** Brief **
Nothing in the records may be changed; retype them in full.

(Input material)

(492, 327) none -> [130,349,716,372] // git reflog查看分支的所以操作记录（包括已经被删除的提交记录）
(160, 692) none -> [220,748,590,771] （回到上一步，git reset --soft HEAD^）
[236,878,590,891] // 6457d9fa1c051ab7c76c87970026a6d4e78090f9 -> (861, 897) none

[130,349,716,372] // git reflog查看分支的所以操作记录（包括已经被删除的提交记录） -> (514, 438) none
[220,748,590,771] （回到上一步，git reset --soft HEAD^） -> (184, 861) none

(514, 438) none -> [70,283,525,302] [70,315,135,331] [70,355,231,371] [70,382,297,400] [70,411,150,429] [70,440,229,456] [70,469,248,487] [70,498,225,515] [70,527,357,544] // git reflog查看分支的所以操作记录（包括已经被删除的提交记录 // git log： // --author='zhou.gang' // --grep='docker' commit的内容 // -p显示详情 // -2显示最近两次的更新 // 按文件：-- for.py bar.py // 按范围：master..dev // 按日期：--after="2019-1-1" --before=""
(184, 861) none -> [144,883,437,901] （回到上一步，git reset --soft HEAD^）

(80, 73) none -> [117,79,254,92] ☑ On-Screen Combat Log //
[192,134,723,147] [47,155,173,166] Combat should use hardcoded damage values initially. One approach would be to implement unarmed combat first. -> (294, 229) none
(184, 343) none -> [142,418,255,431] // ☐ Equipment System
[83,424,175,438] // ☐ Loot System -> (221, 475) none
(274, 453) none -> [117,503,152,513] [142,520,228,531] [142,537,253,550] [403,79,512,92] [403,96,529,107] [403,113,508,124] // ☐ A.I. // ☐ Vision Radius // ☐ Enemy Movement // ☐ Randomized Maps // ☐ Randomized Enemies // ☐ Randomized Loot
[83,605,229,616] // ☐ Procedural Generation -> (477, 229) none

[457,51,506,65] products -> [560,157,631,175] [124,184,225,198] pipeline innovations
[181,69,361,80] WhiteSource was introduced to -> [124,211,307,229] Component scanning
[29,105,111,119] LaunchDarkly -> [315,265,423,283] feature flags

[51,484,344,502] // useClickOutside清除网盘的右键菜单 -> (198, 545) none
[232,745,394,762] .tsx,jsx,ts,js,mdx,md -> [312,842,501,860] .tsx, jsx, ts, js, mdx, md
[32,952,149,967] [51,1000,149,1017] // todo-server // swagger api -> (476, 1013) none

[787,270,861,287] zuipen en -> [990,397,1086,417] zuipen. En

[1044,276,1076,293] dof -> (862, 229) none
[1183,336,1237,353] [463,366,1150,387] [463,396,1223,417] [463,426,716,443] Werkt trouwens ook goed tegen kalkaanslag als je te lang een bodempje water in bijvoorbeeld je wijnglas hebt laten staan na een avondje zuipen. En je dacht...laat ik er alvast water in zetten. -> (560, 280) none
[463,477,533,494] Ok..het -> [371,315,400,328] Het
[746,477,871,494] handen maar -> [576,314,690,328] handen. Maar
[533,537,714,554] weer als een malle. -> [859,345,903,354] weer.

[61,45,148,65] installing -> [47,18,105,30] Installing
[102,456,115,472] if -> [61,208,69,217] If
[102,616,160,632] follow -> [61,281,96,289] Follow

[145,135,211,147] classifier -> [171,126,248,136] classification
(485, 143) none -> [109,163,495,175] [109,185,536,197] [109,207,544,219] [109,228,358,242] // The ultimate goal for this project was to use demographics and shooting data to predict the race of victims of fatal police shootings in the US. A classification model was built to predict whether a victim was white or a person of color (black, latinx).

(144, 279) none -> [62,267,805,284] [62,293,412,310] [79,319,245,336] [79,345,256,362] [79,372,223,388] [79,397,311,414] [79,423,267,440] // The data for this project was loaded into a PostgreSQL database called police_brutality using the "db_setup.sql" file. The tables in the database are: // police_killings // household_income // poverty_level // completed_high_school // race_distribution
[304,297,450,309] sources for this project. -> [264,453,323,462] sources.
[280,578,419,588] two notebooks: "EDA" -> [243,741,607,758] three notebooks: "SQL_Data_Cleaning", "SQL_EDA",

(End Input material)

** Completed task **
(492, 327) none -> [130,349,716,372] // git reflog查看分支的所以操作记录（包括已经被删除的提交记录）
(160, 692) none -> [220,748,590,771] （回到上一步，git reset --soft HEAD^）
[236,878,590,891] // 6457d9fa1c051ab7c76c87970026a6d4e78090f9 -> (861, 897) none

[130,349,716,372] // git reflog查看分支的所以操作记录（包括已经被删除的提交记录） -> (514, 438) none
[220,748,590,771] （回到上一步，git reset --soft HEAD^） -> (184, 861) none

(514, 438) none -> [70,283,525,302] [70,315,135,331] [70,355,231,371] [70,382,297,400] [70,411,150,429] [70,440,229,456] [70,469,248,487] [70,498,225,515] [70,527,357,544] // git reflog查看分支的所以操作记录（包括已经被删除的提交记录 // git log： // --author='zhou.gang' // --grep='docker' commit的内容 // -p显示详情 // -2显示最近两次的更新 // 按文件：-- for.py bar.py // 按范围：master..dev // 按日期：--after="2019-1-1" --before=""
(184, 861) none -> [144,883,437,901] （回到上一步，git reset --soft HEAD^）

(80, 73) none -> [117,79,254,92] ☑ On-Screen Combat Log //
[192,134,723,147] [47,155,173,166] Combat should use hardcoded damage values initially. One approach would be to implement unarmed combat first. -> (294, 229) none
(184, 343) none -> [142,418,255,431] // ☐ Equipment System
[83,424,175,438] // ☐ Loot System -> (221, 475) none
(274, 453) none -> [117,503,152,513] [142,520,228,531] [142,537,253,550] [403,79,512,92] [403,96,529,107] [403,113,508,124] // ☐ A.I. // ☐ Vision Radius // ☐ Enemy Movement // ☐ Randomized Maps // ☐ Randomized Enemies // ☐ Randomized Loot
[83,605,229,616] // ☐ Procedural Generation -> (477, 229) none

[457,51,506,65] products -> [560,157,631,175] [124,184,225,198] pipeline innovations
[181,69,361,80] WhiteSource was introduced to -> [124,211,307,229] Component scanning
[29,105,111,119] LaunchDarkly -> [315,265,423,283] feature flags

[51,484,344,502] // useClickOutside清除网盘的右键菜单 -> (198, 545) none
[232,745,394,762] .tsx,jsx,ts,js,mdx,md -> [312,842,501,860] .tsx, jsx, ts, js, mdx, md
[32,952,149,967] [51,1000,149,1017] // todo-server // swagger api -> (476, 1013) none

[787,270,861,287] zuipen en -> [990,397,1086,417] zuipen. En

[1044,276,1076,293] dof -> (862, 229) none
[1183,336,1237,353] [463,366,1150,387] [463,396,1223,417] [463,426,716,443] Werkt trouwens ook goed tegen kalkaanslag als je te lang een bodempje water in bijvoorbeeld je wijnglas hebt laten staan na een avondje zuipen. En je dacht...laat ik er alvast water in zetten. -> (560, 280) none
[463,477,533,494] Ok..het -> [371,315,400,328] Het
[746,477,871,494] handen maar -> [576,314,690,328] handen. Maar
[533,537,714,554] weer als een malle. -> [859,345,903,354] weer.

[61,45,148,65] installing -> [47,18,105,30] Installing
[102,456,115,472] if -> [61,208,69,217] If
[102,616,160,632] follow -> [61,281,96,289] Follow

[145,135,211,147] classifier -> [171,126,248,136] classification
(485, 143) none -> [109,163,495,175] [109,185,536,197] [109,207,544,219] [109,228,358,242] // The ultimate goal for this project was to use demographics and shooting data to predict the race of victims of fatal police shootings in the US. A classification model was built to predict whether a victim was white or a person of color (black, latinx).

(144, 279) none -> [62,267,805,284] [62,293,412,310] [79,319,245,336] [79,345,256,362] [79,372,223,388] [79,397,311,414] [79,423,267,440] // The data for this project was loaded into a PostgreSQL database called police_brutality using the "db_setup.sql" file. The tables in the database are: // police_killings // household_income // poverty_level // completed_high_school // race_distribution
[304,297,450,309] sources for this project. -> [264,453,323,462] sources.
[280,578,419,588] two notebooks: "EDA" -> [243,741,607,758] three notebooks: "SQL_Data_Cleaning", "SQL_EDA",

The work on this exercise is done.